Advocate

Monkey Lab Loophole: Washington’s Dangerous Double Standard

Rise for Animals, June 3, 2026

Washington State requires public health reporting when certain infectious diseases are diagnosed in humans. Yet, when those same zoonotic diseases—diseases that can pass between nonhuman animals and humans—are detected in monkeys inside research facilities, there is no reporting requirement. 

At the Washington National Primate Research Center (WaNPRC), monkeys have reportedly been diagnosed with “notifiable conditions” like Shigella, Campylobacter, and Giardia—all without the facility reporting these conditions to Washington health officials.

Animal research facilities cannot be allowed to continue exploiting this loophole.

That is why Rise for Animals is joining with PETA, the Physicians Committee for Responsible Medicine, and the Northwest Animal Rights Network in asking the Washington State Board of Health to close it. 

This Thursday, the Board is set to consider a petition that would require laboratories to report “notifiable conditions” detected in nonhuman primates—whether or not those pathogens have already infected human bodies. 

Disease Prevention Requires Reporting

The purpose of public health reporting is prevention. 

A pathogen does not become relevant only after it infects a human being. Zoonotic diseases are dangerous precisely because they can move between species, and public health rules should help authorities proactively identify and respond to the dangers posed by the exploitation of nonhuman animals.

Those dangers are real and expansive. They are not confined to some sealed-off laboratory world.

Lab Walls Do Not Contain Lab Risks

The WaNPRC, for example, is physically connected to broader university and medical infrastructure. University of Washington (UW) faculty, staff, and students have access to the WaNPRC’s monkeys, who are routinely moved into, out of, and between UW facilities and buildings—including at least one open to the general public and connected through internal hallways to a UW Medical Center that serves the broader community. 

A young monkey crawls on the ground in a WaNPRC facility (Photo: WaNPRC / Obtained by Rise for Animals)

Human risk does not require direct contact with infected animals. It can involve contact with laboratory workers who handle infected monkeys before interacting with other humans both inside and outside the lab. It can involve contact with pathogens spread through the ordinary mechanics of institutional life: hands, clothing, transport carts, equipment, reusable protective gear, shared surfaces, and air-handling systems.

This lays bare one reality animal research facilities try hard to obscure: the walls around their labs do not contain all the consequences of what happens inside them.

A Loophole Enabling Secrecy

The current reporting loophole allows labs to keep critical public health information out of mandatory public health channels.
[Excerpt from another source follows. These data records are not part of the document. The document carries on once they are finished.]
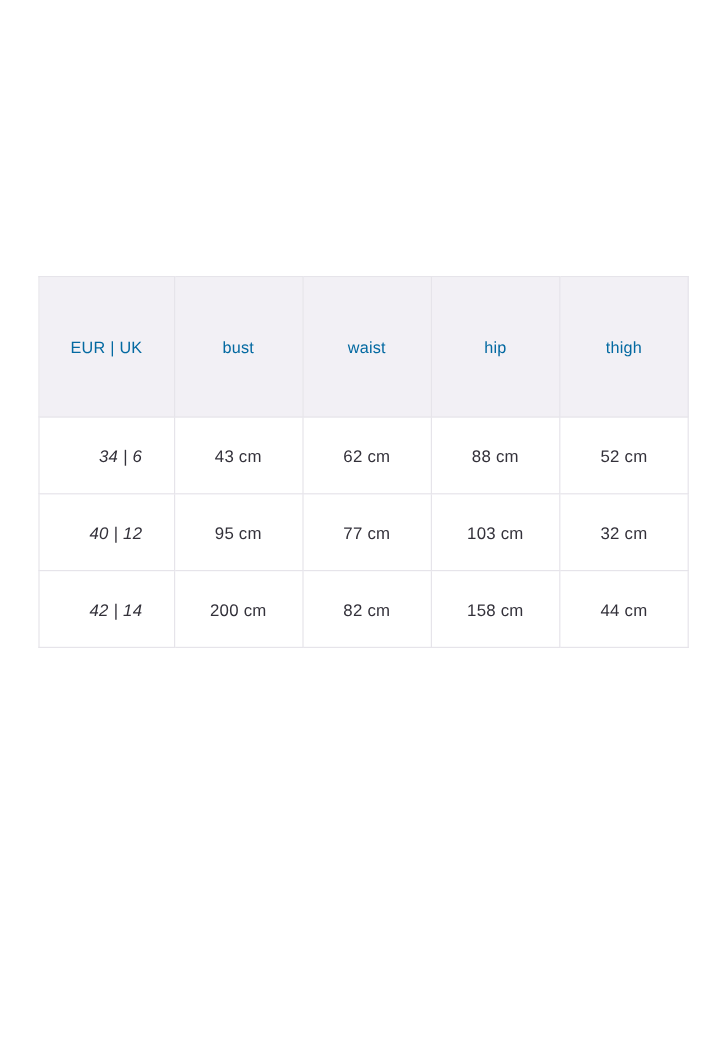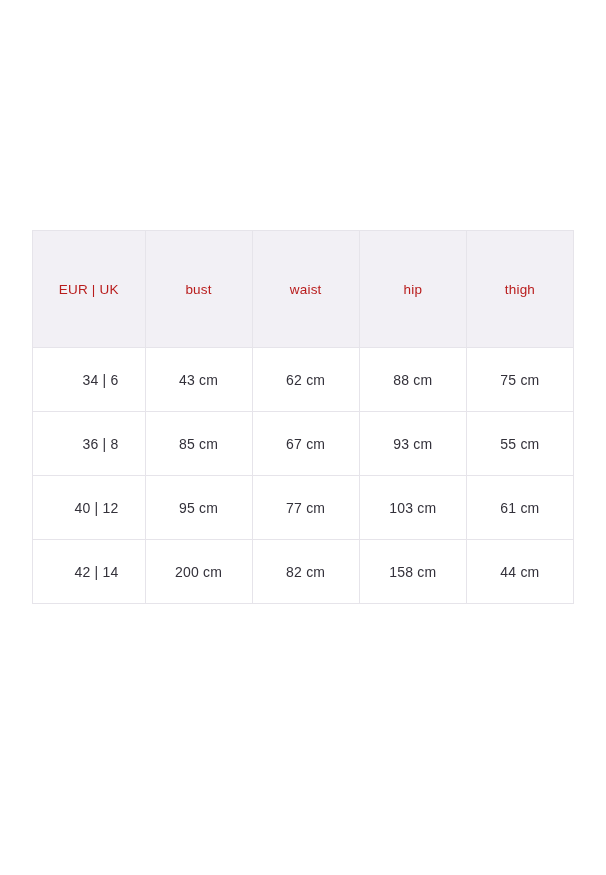"EUR | UK" table.size-chart thead th { color: #b91c1c -> #0369a1 }
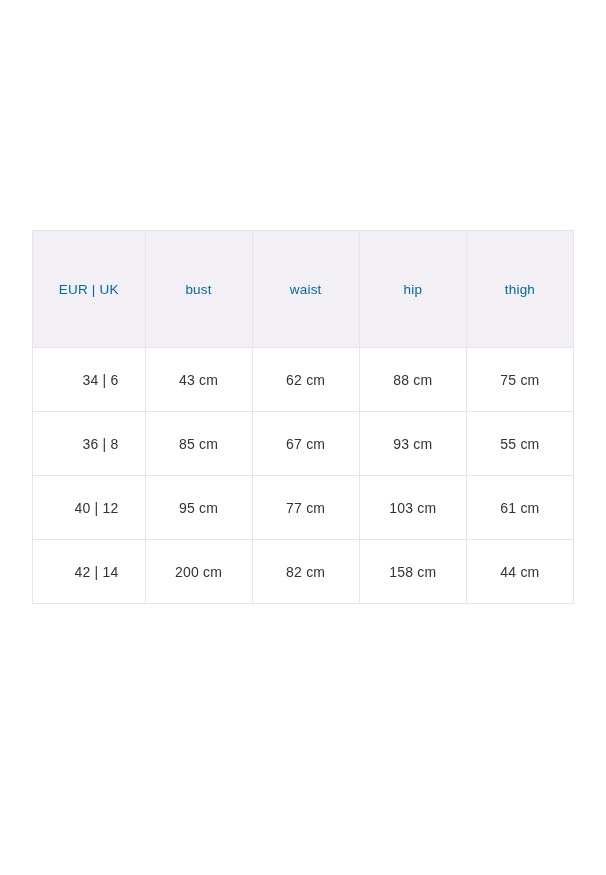"34 | 6" table.size-chart tbody td.col-size { font-style: none -> italic }
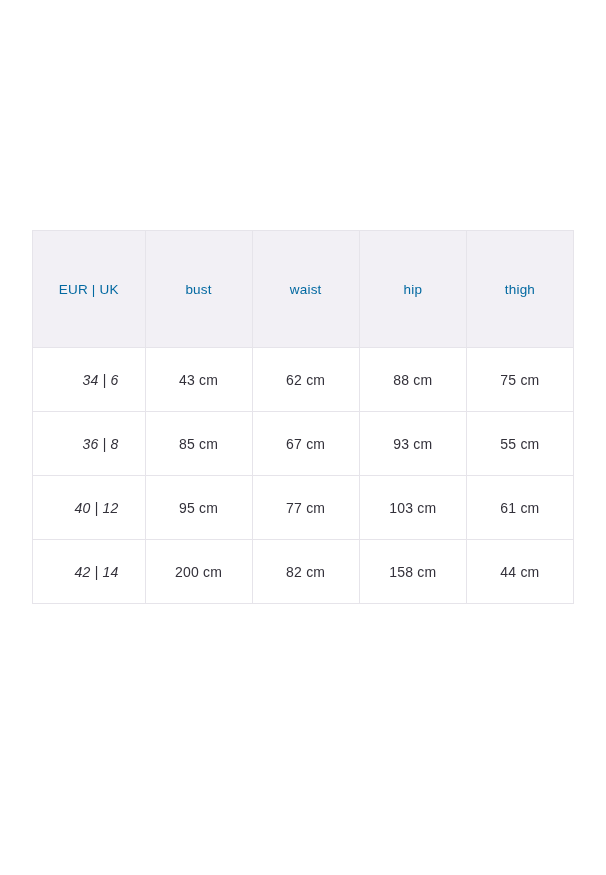"75 cm" td { text: 75 -> 52 }
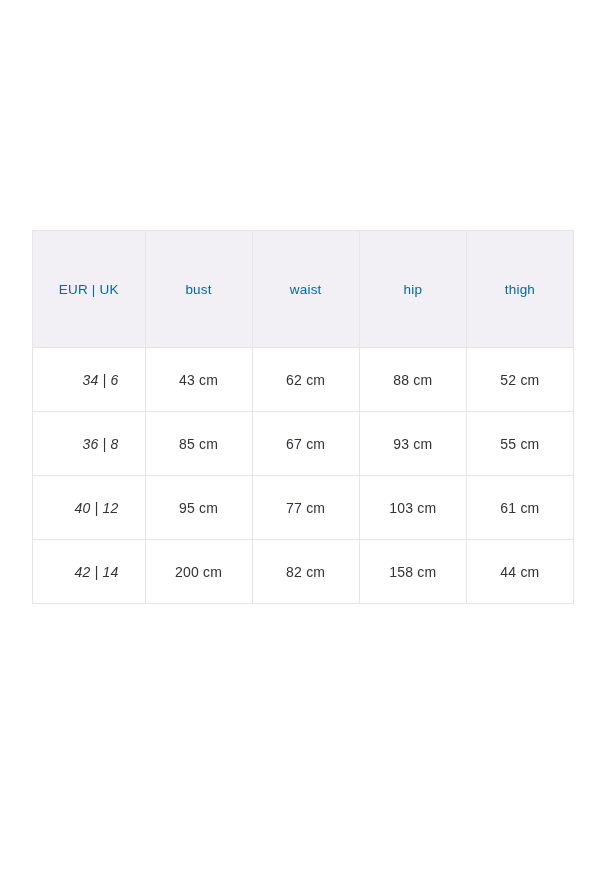"36 | 8" tr { html: <tr> <td>36 | 8</td> <td>85 cm</td> <td>67 cm</td> <td>93 cm</td> <td>55 cm</td> </tr> -> none }
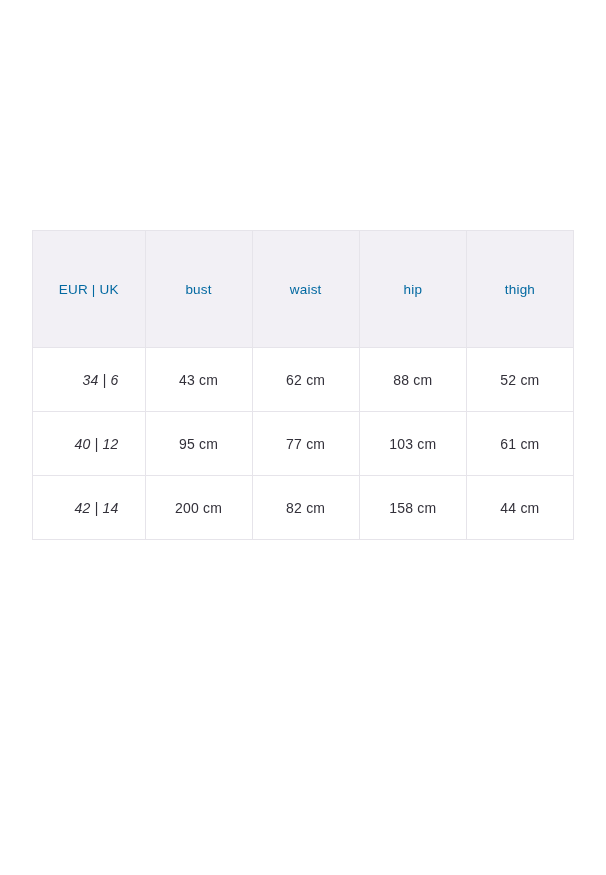"61 cm" td { text: 61 -> 32 }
It allows this even when the diseases detected in captive monkeys can infect humans, even when humans are exposed to those diseases, and even when diseased animals are moved among and between facilities accessible to the public.
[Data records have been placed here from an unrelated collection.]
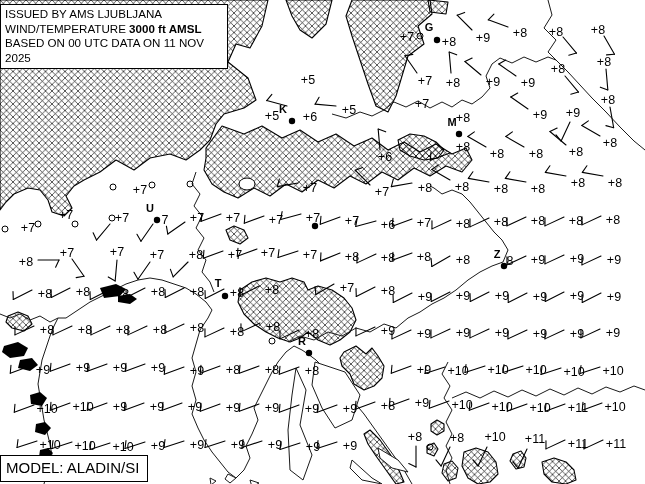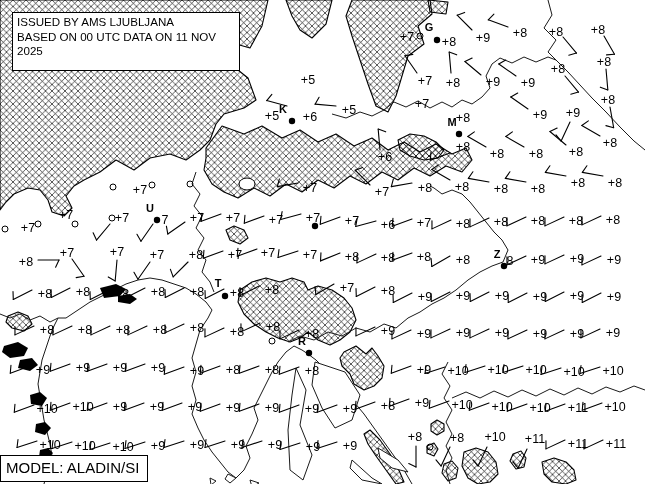"ISSUED BY AMS LJUBLJANA" #info-box { margin-left: 12px -> none; padding: 2px 3px 11px 4px -> 2px 3px 3px 4px; top: 12px -> 4px }
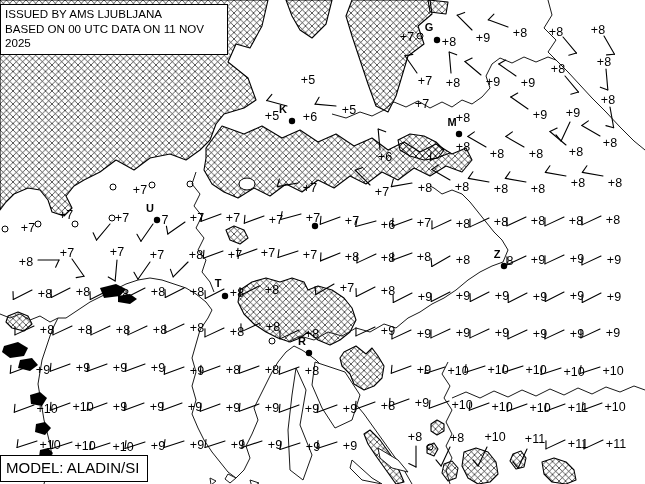"WIND/TEMPERATURE 3000 ft AMSL" div { html: none -> <div><span>WIND/TEMPERATURE </span><span>3000 ft AMSL</span></div> }
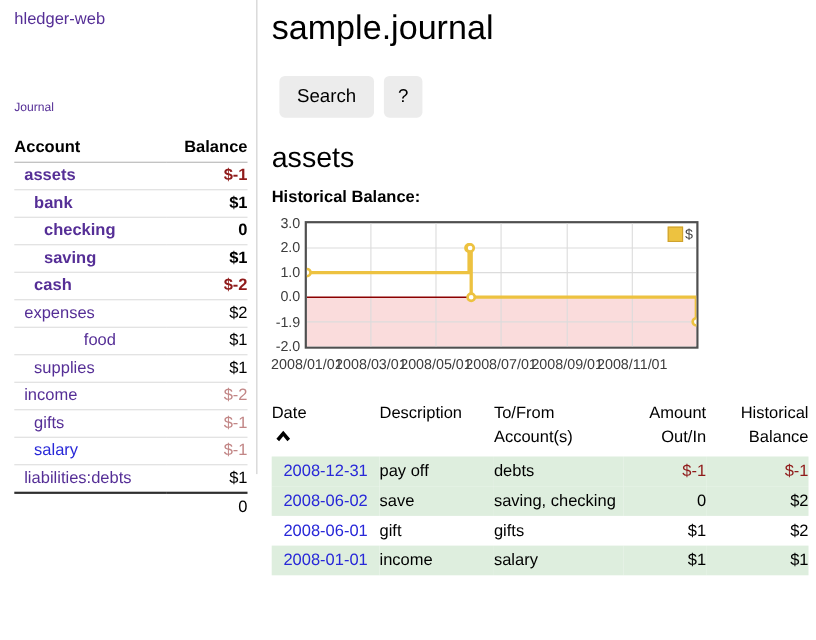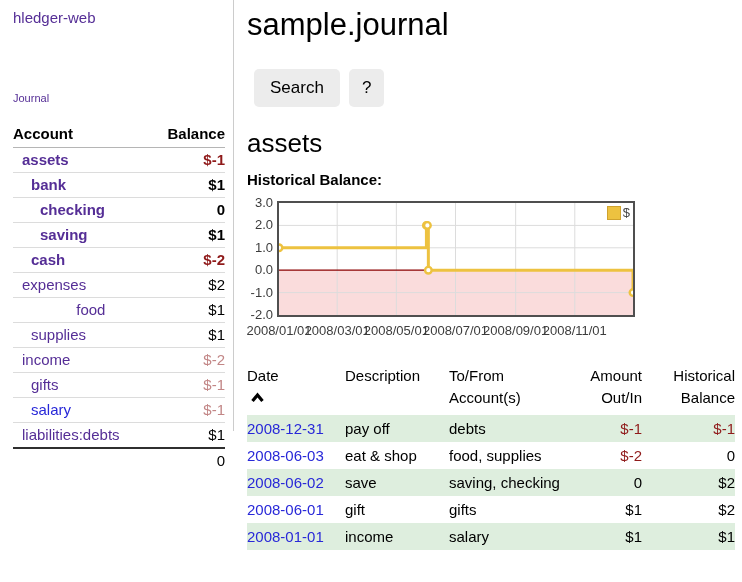"-1.0" div.ylab { text: -1.0 -> -1.9 }
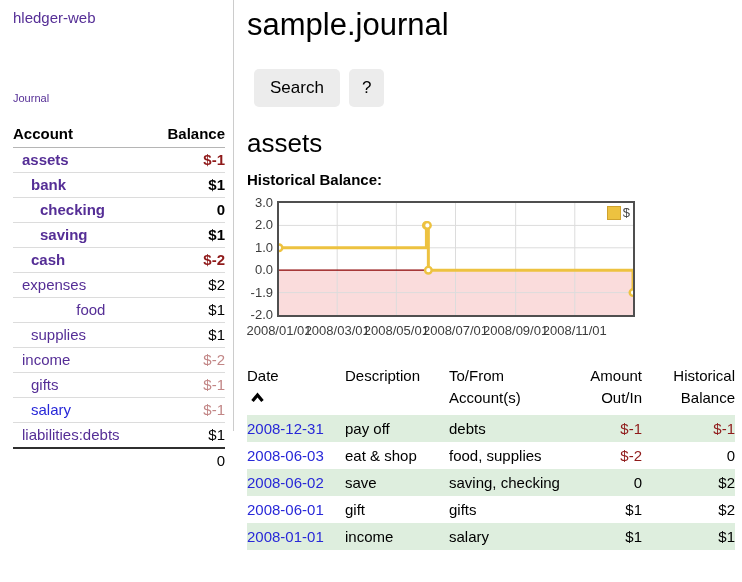"2008-12-31" .c-date { text-align: none -> center }
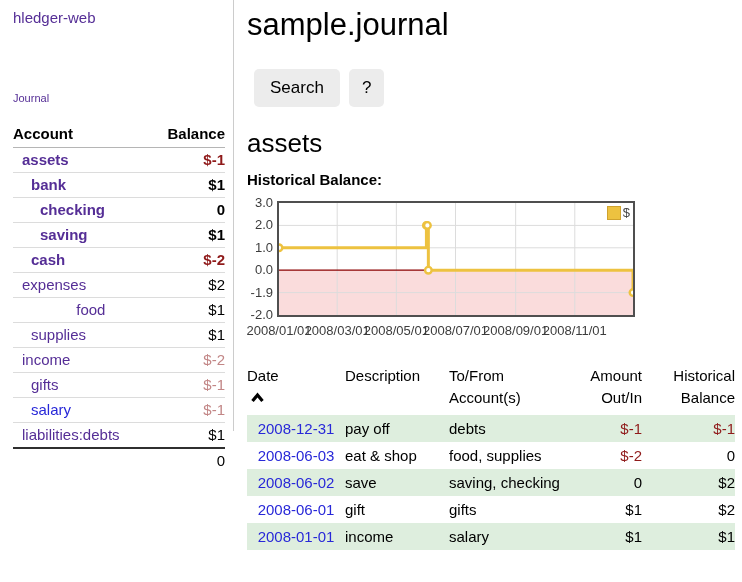"2008-06-03" tr { html: <tr> <td><a>2008-06-03</a></td> <td>eat &amp; shop</td> <td>food, supplies</td> <td>$-2</td> <td>0</td> </tr> -> none }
That is secrecy by design—and it is indefensible as public health policy.

The Industry May Not Police Itself

Animal research facilities already control much of what the public sees. Without a mandatory reporting requirement, they also get to control whether health officials learn about disease risks created by their own operations.

In practice, that means the very laboratories creating public health risks are allowed to decide whether those risks remain hidden—the very institutions causing the danger are given control over whether anyone else learns about it.

Secrecy Protects Animal Researchers

Animals suffer first, humans are put at risk next, and the public is told to blindly trust the same industry causing the harm and benefiting from secrecy.

Monkeys inside a WaNPRC facility (Photo: WaNPRC / Obtained by Rise for Animals)

The monkeys at the center of this issue are individuals trapped in a system that treats their lives and bodies as tools. Their suffering matters whether or not their disease status ever impacts a human being. 

But their illnesses do pose threats to humans, too. 

That fact exposes another reality the animal research industry works hard to hide: Animal experimentation is defended in the name of public health, yet its practices directly threaten, if not outright harm, human wellbeing.

The petition before the Board is a direct response to that contradiction.

Close the Loophole

Board action would not end primate experimentation or free the monkeys trapped inside the WaNPRC. But it would force more transparency from a system that depends on withholding information from the very public it claims to serve—and that does matter.

Mandatory reporting should be the floor, not the ceiling.

The deeper demand remains unchanged: the use of nonhuman animals in experimentation must end. No animal should be used as a living instrument for human ambition.

But, at minimum, laboratories should not be allowed to hide public health information from public health officials simply because the first bodies affected belong to monkeys.

The Board should grant the petition.
Washington should close the reporting loophole.
And we, the public, should ask why monkey labs were ever allowed to keep critical public health information out of public view in the first place.